Avocado, Black Bean and Red Pepper Salsa is packed with flavor and loaded in vitamins, nutrients, protein and fiber.

My husband recently attended a week-long conference with scheduled evening events which meant one thing and one thing only: Mexican Fest 2013 for this girl! As I’ve mentioned a million times, he is not a fan of Mexican food. He doesn’t like melted cheese or cream sauces so that rules out 90% of Tex-Mex and he doesn’t care for cumin, cilantro, or beans so that rules out the more authentic Mexican food I grew up eating.
WAH WAH!

Needless to say, when the cat’s away, the mice will play.

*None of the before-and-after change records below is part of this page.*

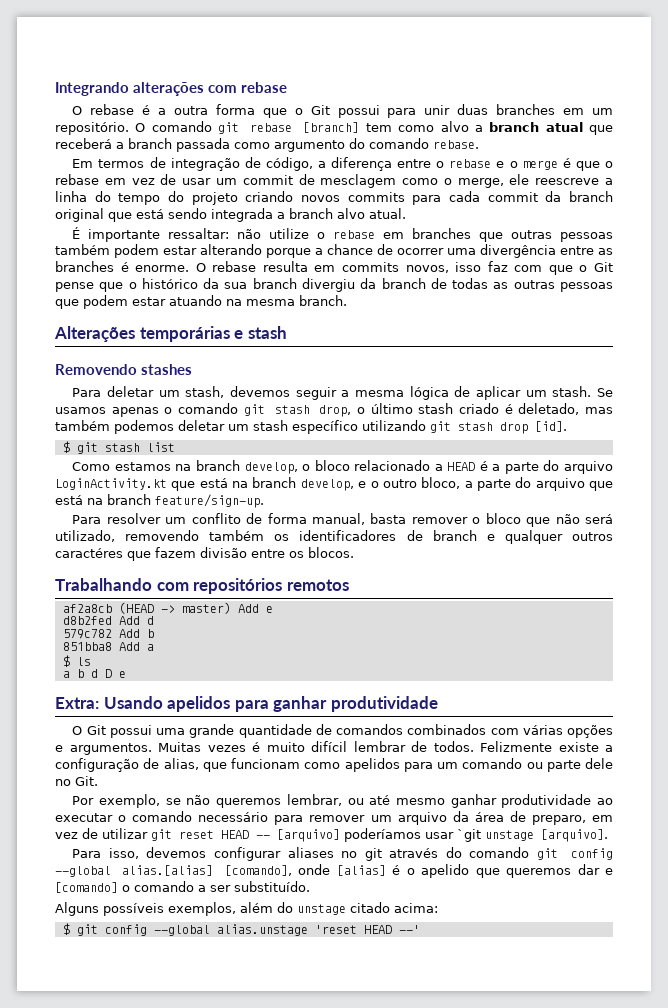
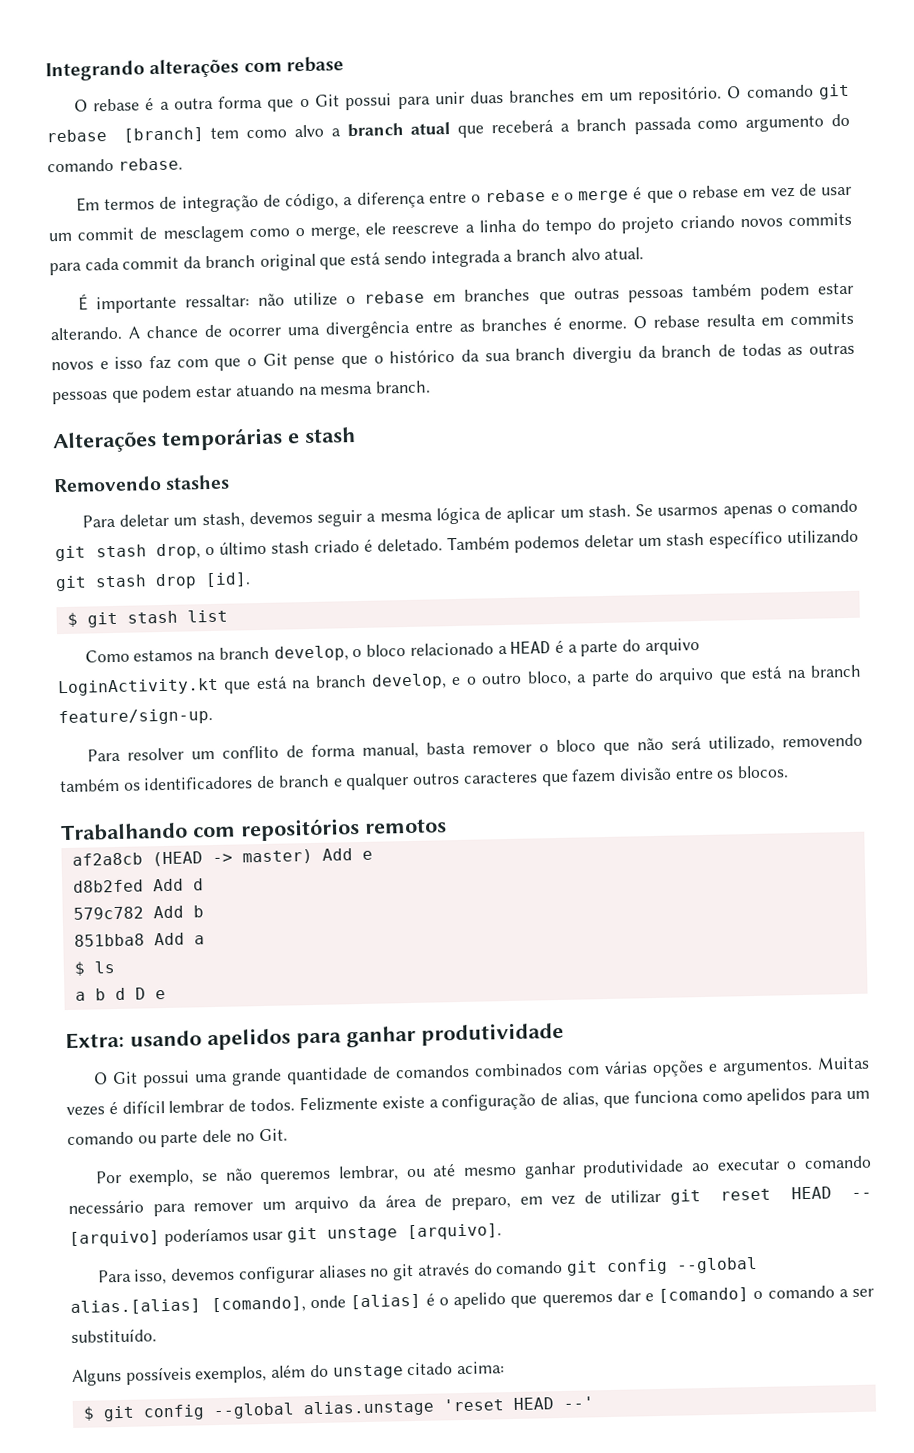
[200,244,323,258] alterando porque a -> [50,326,141,341] alterando. A
[405,265,449,273] novos, -> [51,361,109,371] novos e
[55,407,106,414] usamos -> [657,506,719,516] usarmos
[518,403,613,415] [55,420,110,431] deletado, mas também -> [377,535,511,552] deletado. Também
[55,548,123,558] caractéres -> [462,771,538,784] caracteres
[103,696,163,709] Usando -> [130,1030,202,1047] usando
[266,742,305,752] muito -> (118, 1108) none
[231,758,300,769] funcionam -> [633,1090,699,1104] funciona
[457,829,481,842] `git -> [287,1226,319,1243] git

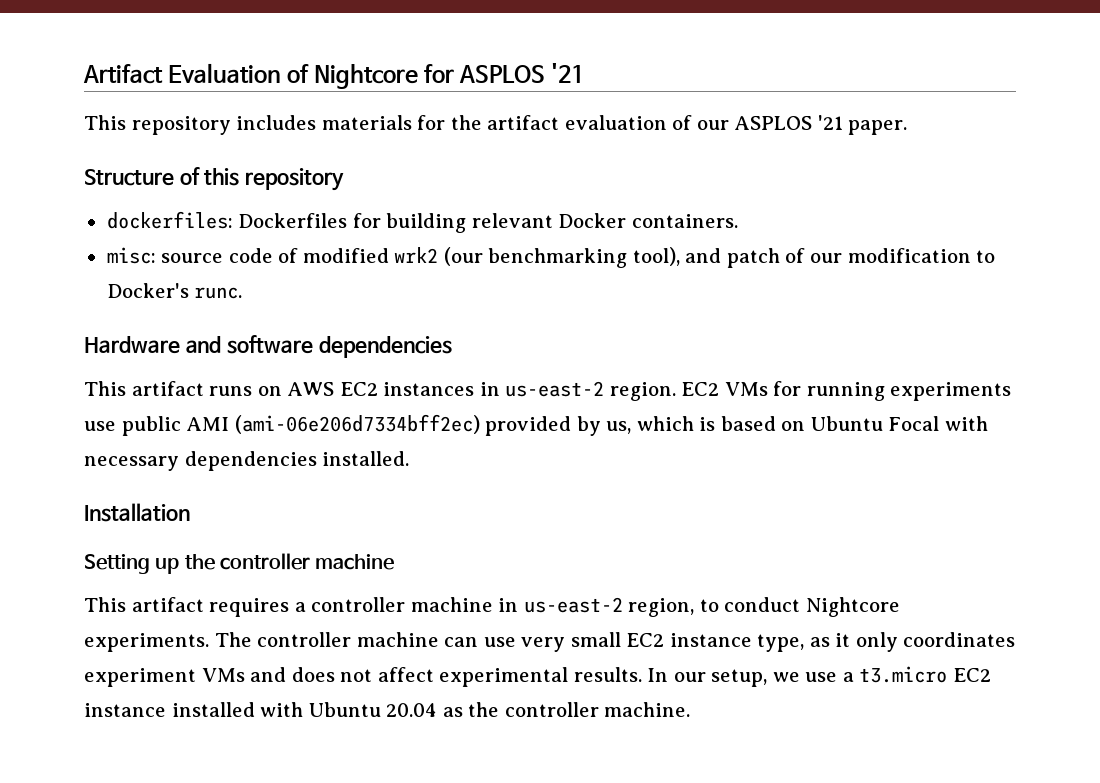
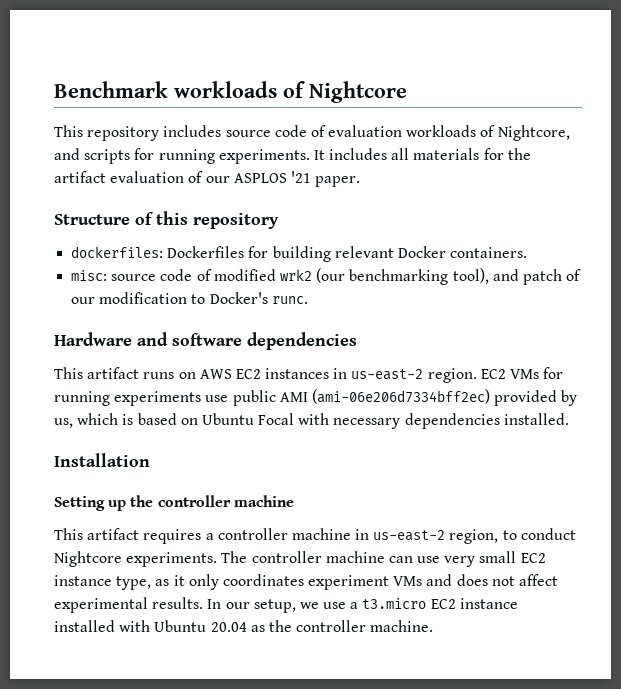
[83,63,282,84] Artifact Evaluation -> [54,81,277,98] Benchmark workloads
[424,63,585,83] for ASPLOS '21 -> (407, 92) none
(317, 122) none -> [225,125,570,141] [54,148,410,164] source code of evaluation workloads of Nightcore, and scripts for running experiments. It includes all

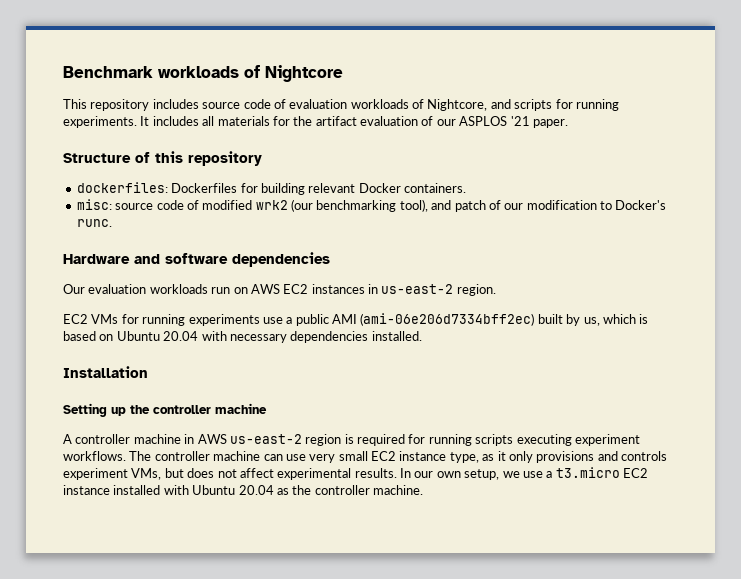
[54,367,175,379] This artifact runs -> [63,284,231,294] Our evaluation workloads run
(477, 375) none -> (496, 290) //
(229, 398) none -> [286,317,293,324] a
[494,390,558,406] provided -> [537,314,563,324] built
[258,413,295,425] Focal -> [163,331,199,341] 20.04
[54,528,576,544] [54,551,218,567] This artifact requires a controller machine in us-east-2 region, to conduct Nightcore experiments. -> [63,434,640,446] [63,451,126,461] A controller machine in AWS us-east-2 region is required for running scripts executing experiment workflows.
[222,574,453,590] coordinates experiment VMs and -> [536,451,667,463] [63,468,184,480] provisions and controls experiment VMs, but
(250, 605) none -> [436,471,461,478] own

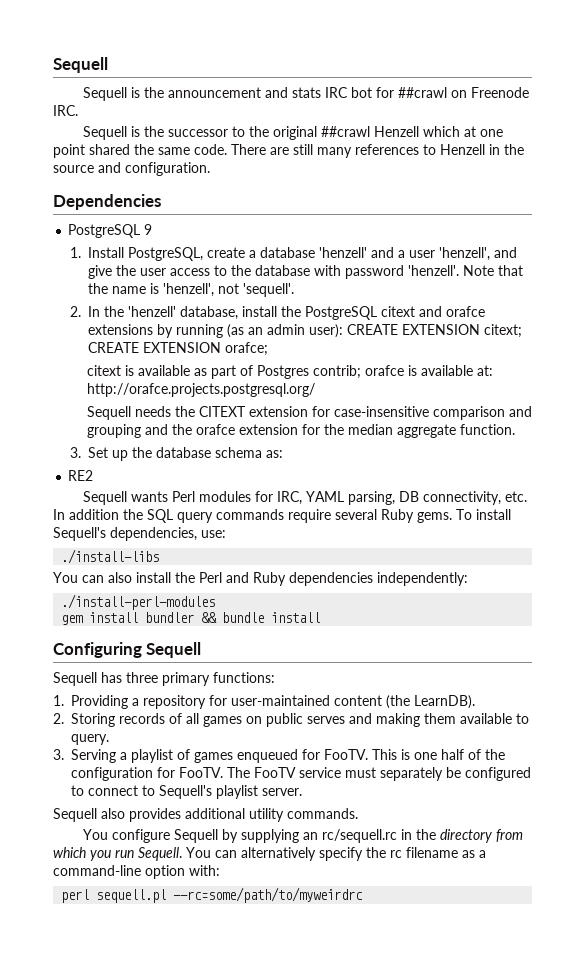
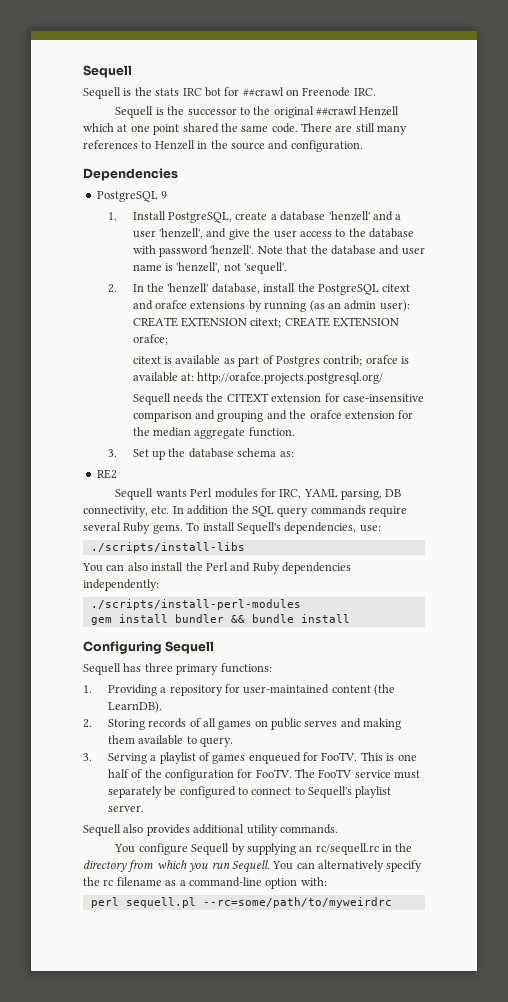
[167,87,288,98] announcement and -> (152, 91) none
(108, 288) none -> [330,245,425,255] database and user
[61,549,160,564] ./install-libs -> [90,542,245,553] ./scripts/install-libs
[61,594,216,610] ./install-perl-modules -> [90,599,301,610] ./scripts/install-perl-modules

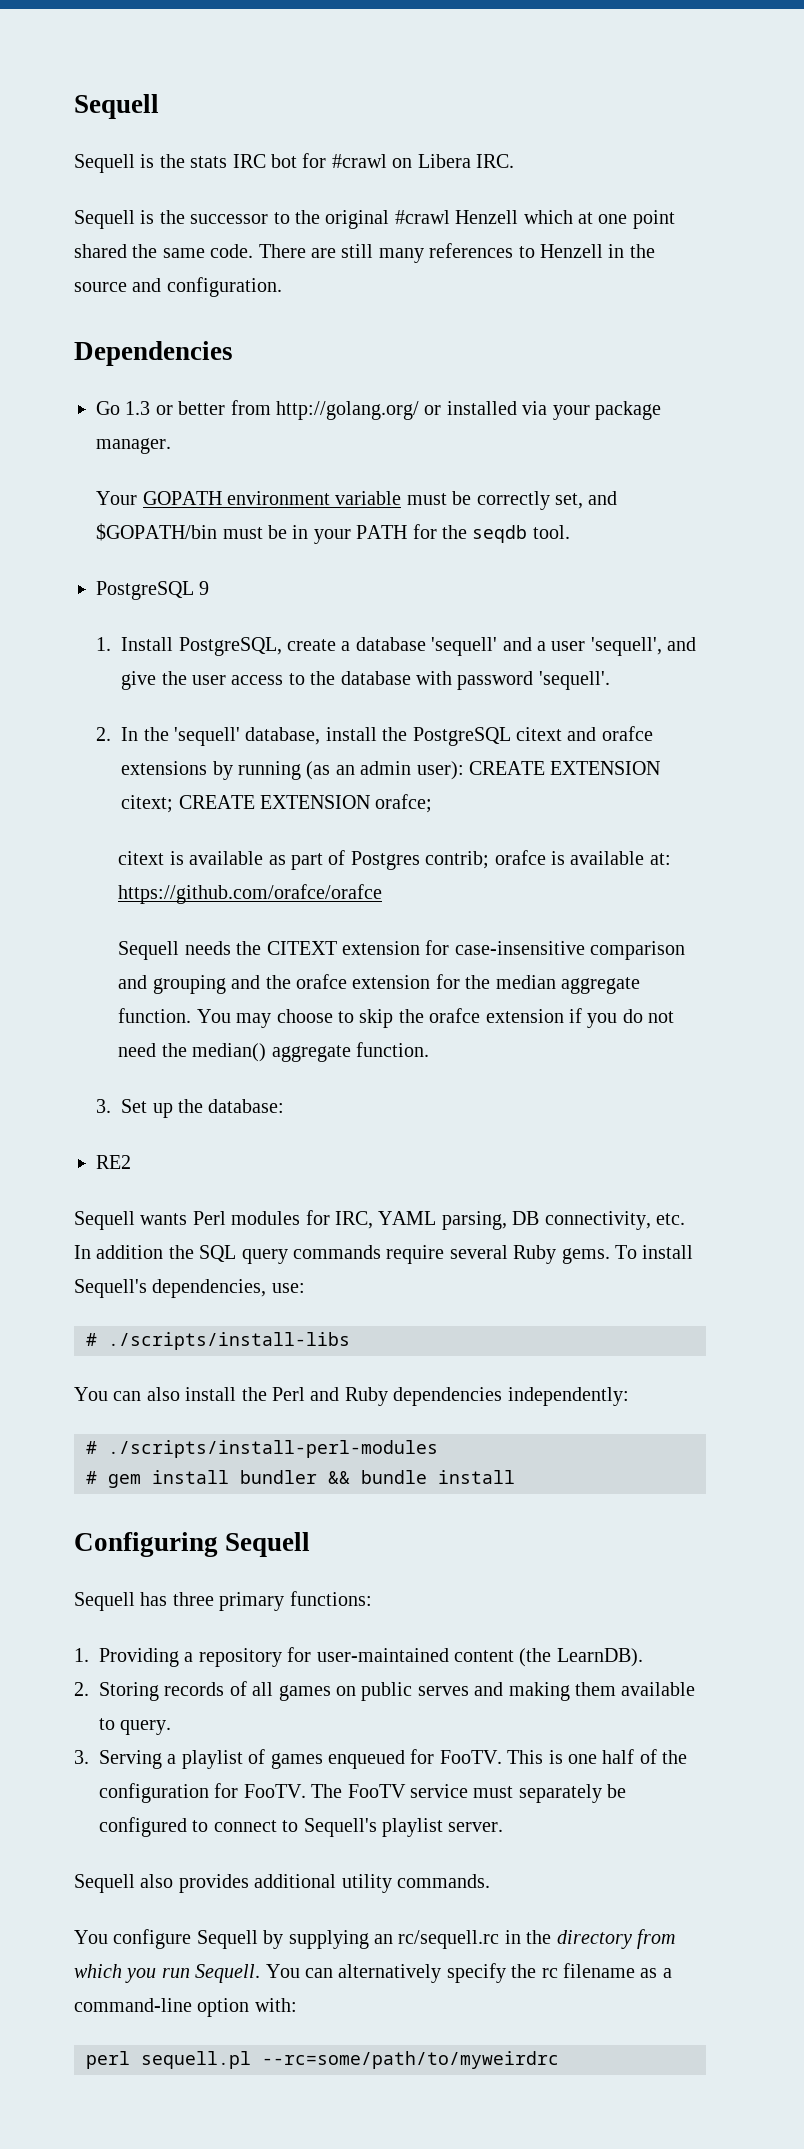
[242,87,351,97] ##crawl on Freenode -> [331,154,471,168] #crawl on Libera
[316,106,358,115] ##crawl -> [394,210,450,224] #crawl
(178, 174) none -> [96,400,661,420] [96,438,171,454] [96,491,618,510] [96,523,570,544] // Go 1.3 or better from http://golang.org/ or installed via your package manager. // Your GOPATH environment variable must be correctly set, and $GOPATH/bin must be in your PATH for the seqdb tool.
[328,211,370,221] 'henzell' -> [431,637,498,656] 'sequell'
[159,228,204,239] 'henzell', -> [590,637,662,656] 'sequell',
[210,245,425,255] [132,262,241,273] 'henzell'. Note that the database and user name is 'henzell', not -> (534, 680) none
[167,283,209,293] 'henzell' -> [173,727,240,746] 'sequell'
[197,372,384,384] http://orafce.projects.postgresql.org/ -> [118,884,383,904] https://github.com/orafce/orafce
(295, 432) none -> [196,1008,675,1028] [118,1042,429,1062] You may choose to skip the orafce extension if you do not need the median() aggregate function.
[188,448,294,458] database schema as: -> [208,1099,285,1113] database:
(381, 528) none -> [86,1333,97,1346] #
(159, 585) none -> [86,1441,97,1454] #
(301, 604) none -> [86,1471,97,1484] #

This protein-packed salsa is filled with locally grown sweet corn, red peppers, cilantro and jalapeño. Avocados and olive oil add a creamy texture plus tons of healthy fats.
For the black beans, I used dried beans from a local farm and cooked up a large batch in my slow cooker. They were chewy with a bit of a bite and had so much more flavor than anything from a can. I froze two cups, used some in this salsa and used the rest later in the week when I made chicken and bean enchiladas.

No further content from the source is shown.